::: Information :::
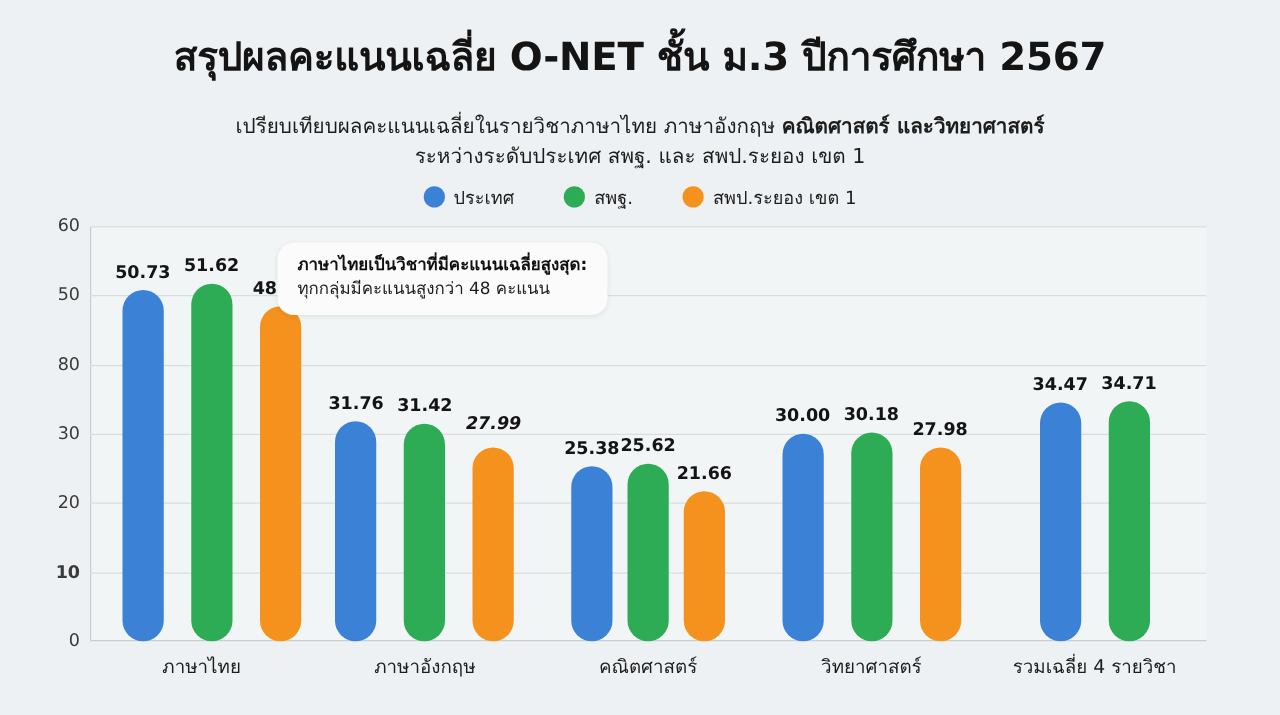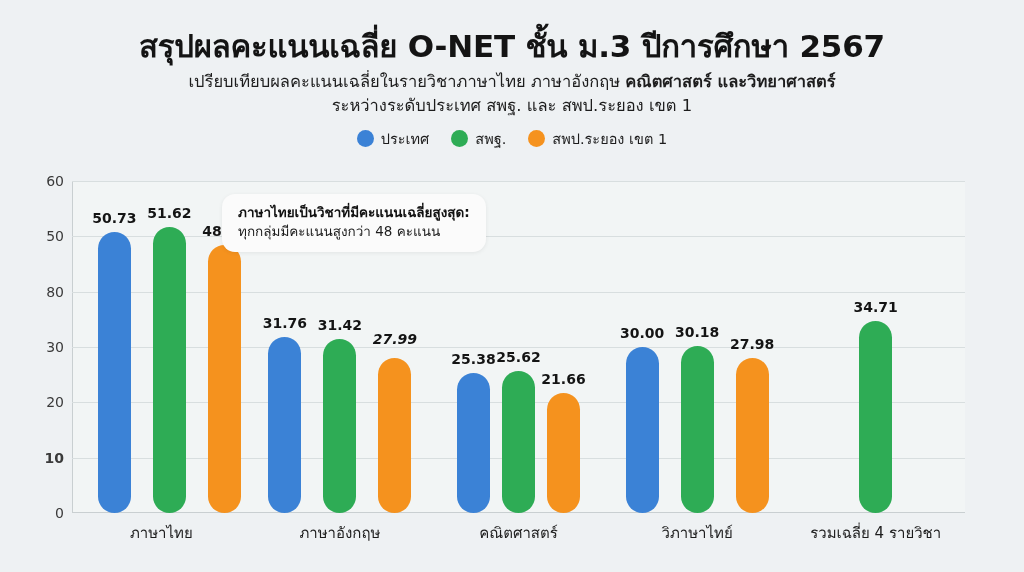"เปรียบเทียบผลคะแนนเฉลี่ยในรายวิชาภาษาไทย" .chart-subtitle { margin-top: 5px -> 24px }
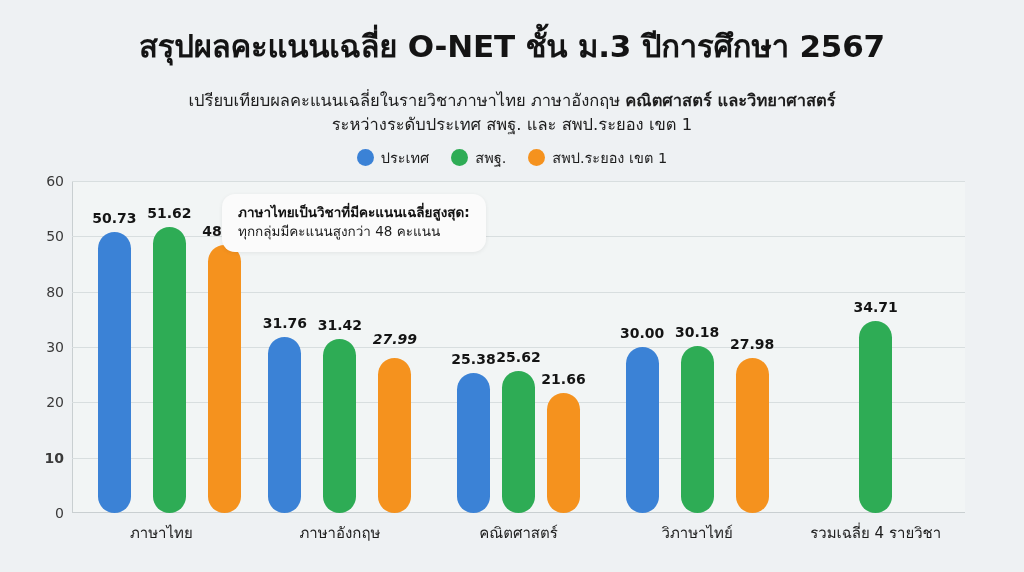"ประเทศ" .legend { gap: 22px -> 40px }
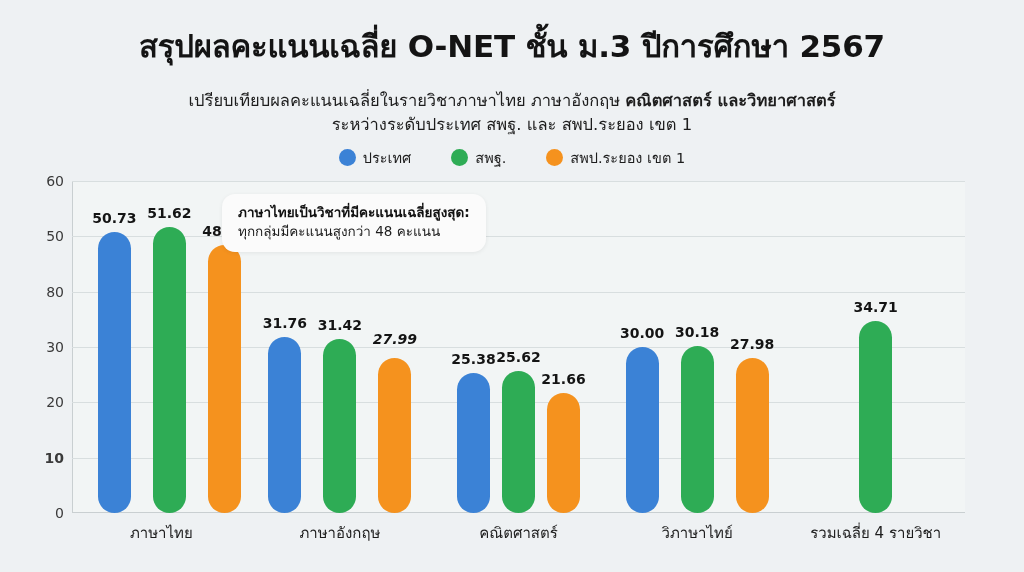"34.47" div.bar-slot { html: none -> <div> <div>34.47</div> <div></div> </div> }
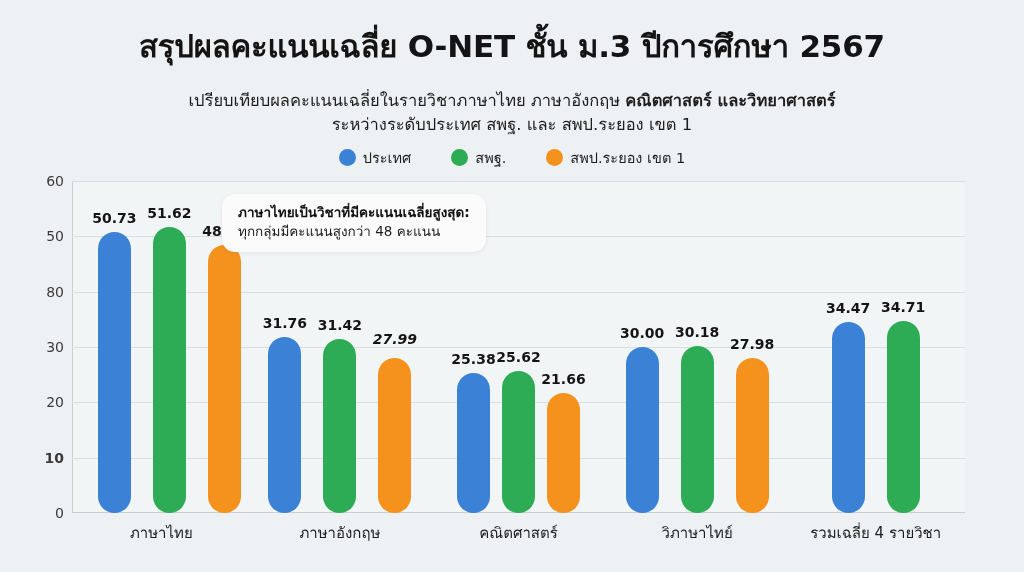"วิภาษาไทย์" div.cat-label { text: วิภาษาไทย์ -> วิทยาศาสตร์ }
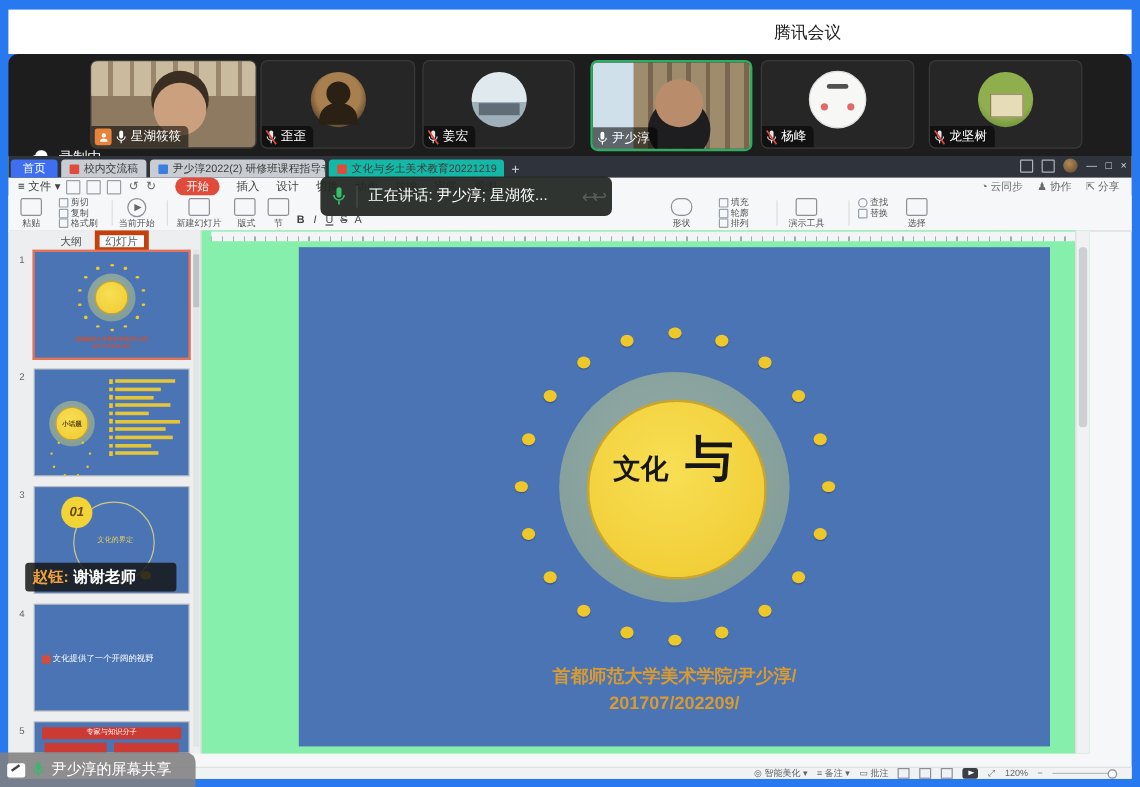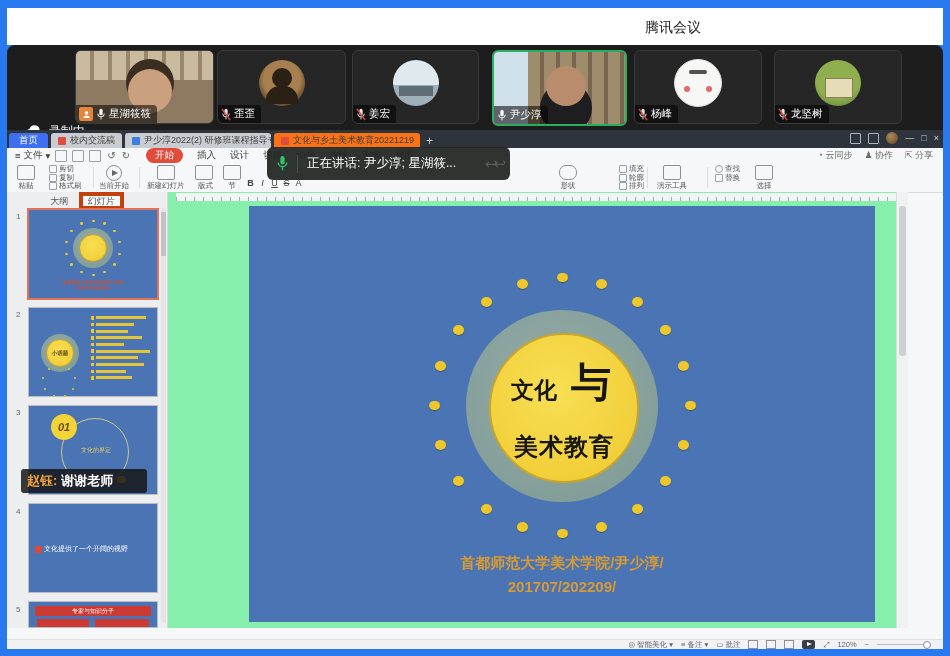"文化与乡土美术教育20221219" .doctab.active { background: #f97316 -> #14b8a6 }
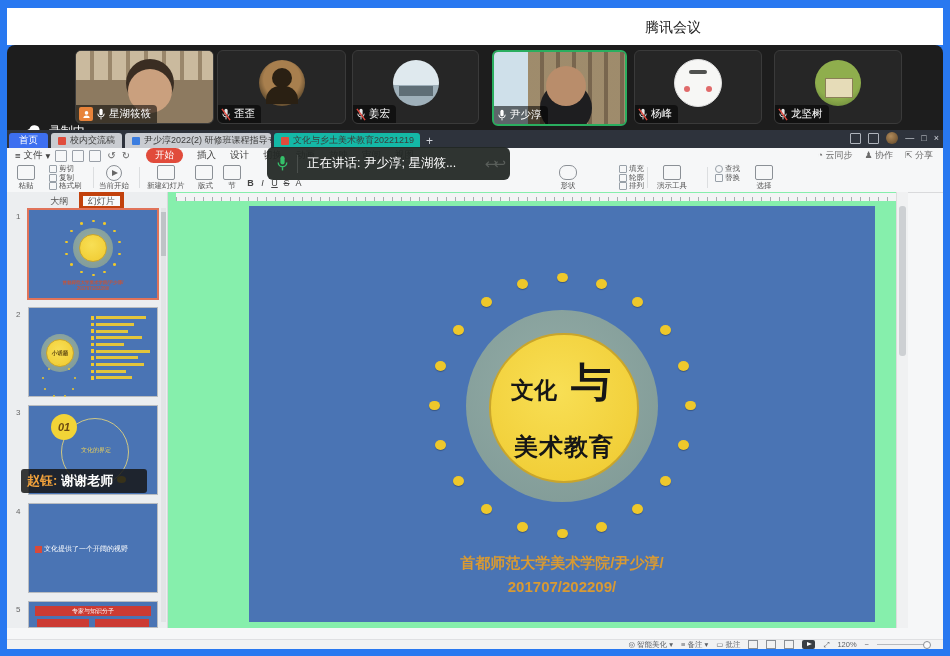"填充" div.rg-stack { left: 612px -> 592px }
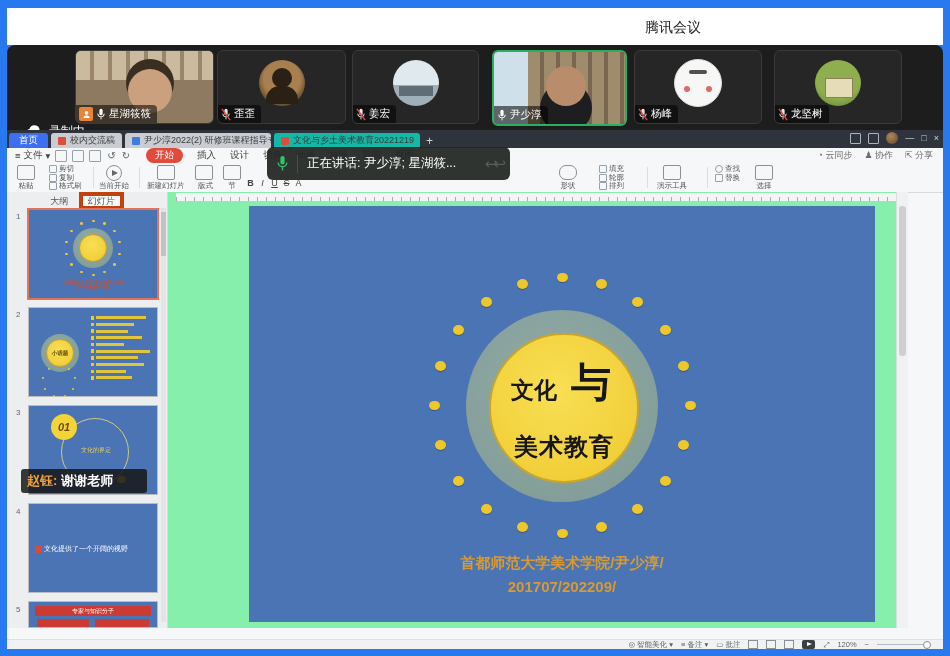"美术教育" span.t-wh { html: <span>美术教育</span> -> none }
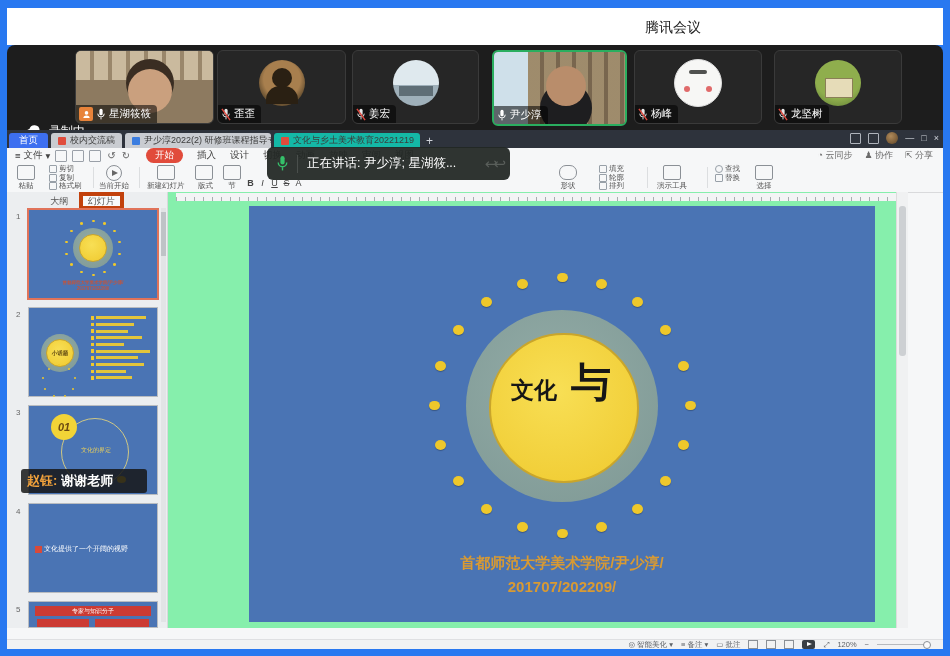"尹少淳的屏幕共享" div.abs { html: none -> <div> <span></span> <svg> <rect></rect> <path></path> <line></line> </svg> <span>尹少淳的屏幕共享</span> </div> }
:::
To do: Exclude the pictures, and transcribe all of the material exactly.

Solved problem:
"เปรียบเทียบผลคะแนนเฉลี่ยในรายวิชาภาษาไทย" .chart-subtitle { margin-top: 5px -> 24px }
"ประเทศ" .legend { gap: 22px -> 40px }
"34.47" div.bar-slot { html: none -> <div> <div>34.47</div> <div></div> </div> }
"วิภาษาไทย์" div.cat-label { text: วิภาษาไทย์ -> วิทยาศาสตร์ }
"文化与乡土美术教育20221219" .doctab.active { background: #f97316 -> #14b8a6 }
"填充" div.rg-stack { left: 612px -> 592px }
"美术教育" span.t-wh { html: <span>美术教育</span> -> none }
"尹少淳的屏幕共享" div.abs { html: none -> <div> <span></span> <svg> <rect></rect> <path></path> <line></line> </svg> <span>尹少淳的屏幕共享</span> </div> }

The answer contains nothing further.